WHAT TO WORK ON
Start at the line with "Board of mixed" in the records below, stop at the line with "total: 18566.11 -> 22583.78", and return every line in that span exactly, the two end lines included.

LISTED RECORDS
- Opening Delimiter -
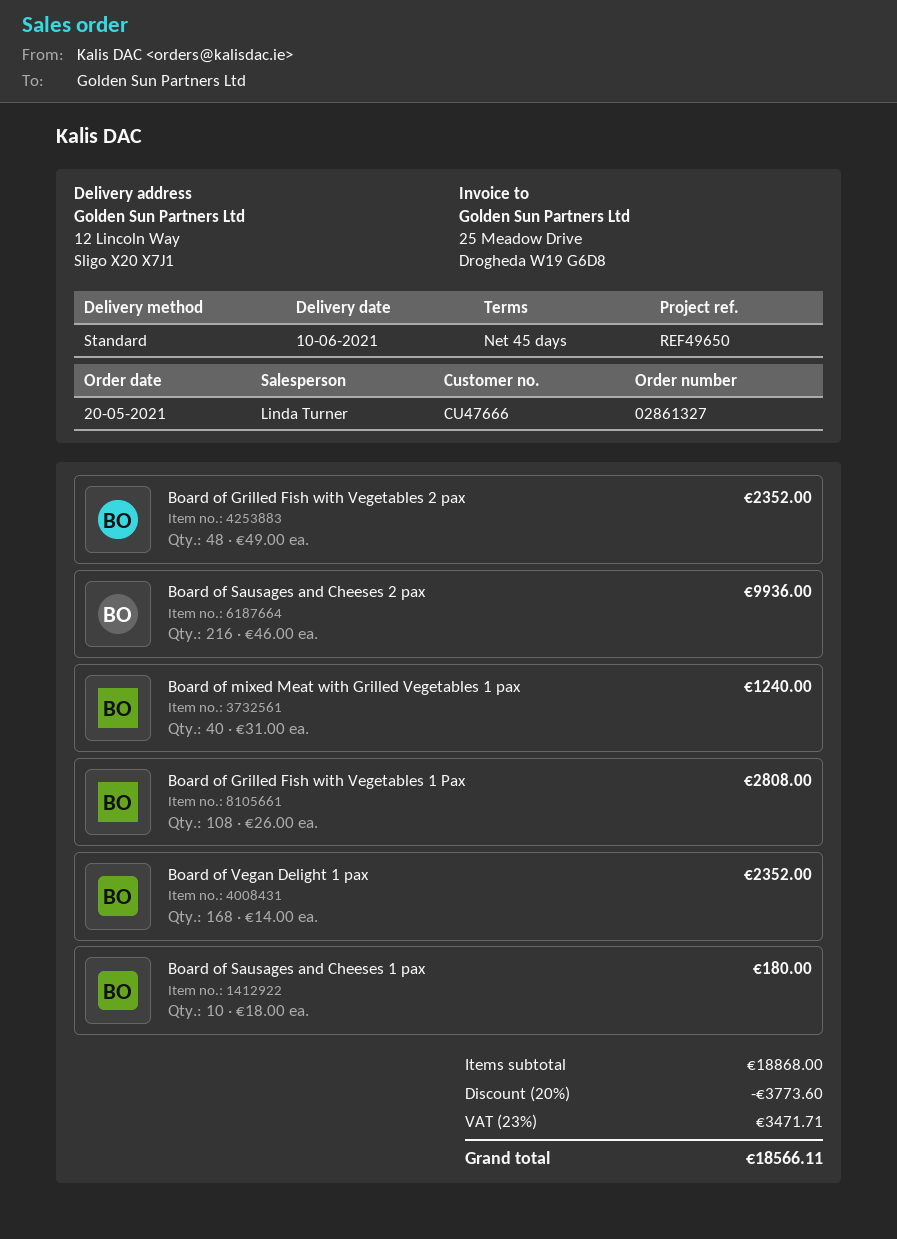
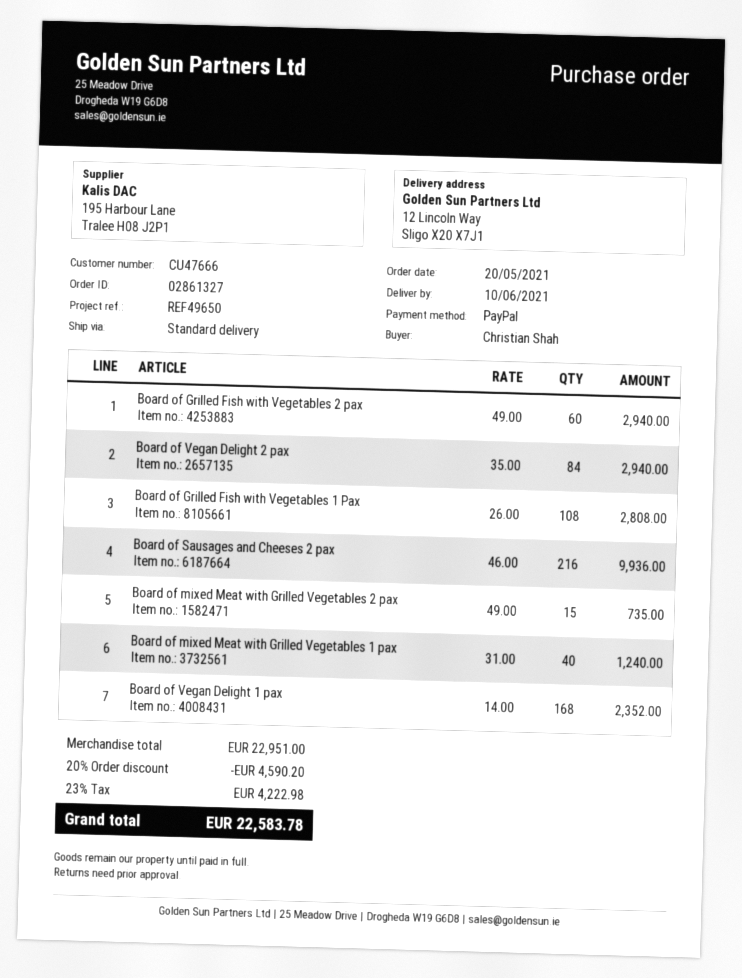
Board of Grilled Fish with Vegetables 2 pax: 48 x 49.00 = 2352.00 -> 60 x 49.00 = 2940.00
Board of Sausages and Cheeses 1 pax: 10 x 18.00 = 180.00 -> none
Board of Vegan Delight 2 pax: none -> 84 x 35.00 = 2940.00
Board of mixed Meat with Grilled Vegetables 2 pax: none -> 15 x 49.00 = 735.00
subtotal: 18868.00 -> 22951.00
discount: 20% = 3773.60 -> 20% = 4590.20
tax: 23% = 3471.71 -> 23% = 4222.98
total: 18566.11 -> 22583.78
- Closing Delimiter -
- Opening Delimiter -
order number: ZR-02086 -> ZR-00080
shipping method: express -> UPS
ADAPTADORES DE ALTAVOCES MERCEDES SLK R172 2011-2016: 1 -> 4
- Closing Delimiter -
SOLUTION
Board of mixed Meat with Grilled Vegetables 2 pax: none -> 15 x 49.00 = 735.00
subtotal: 18868.00 -> 22951.00
discount: 20% = 3773.60 -> 20% = 4590.20
tax: 23% = 3471.71 -> 23% = 4222.98
total: 18566.11 -> 22583.78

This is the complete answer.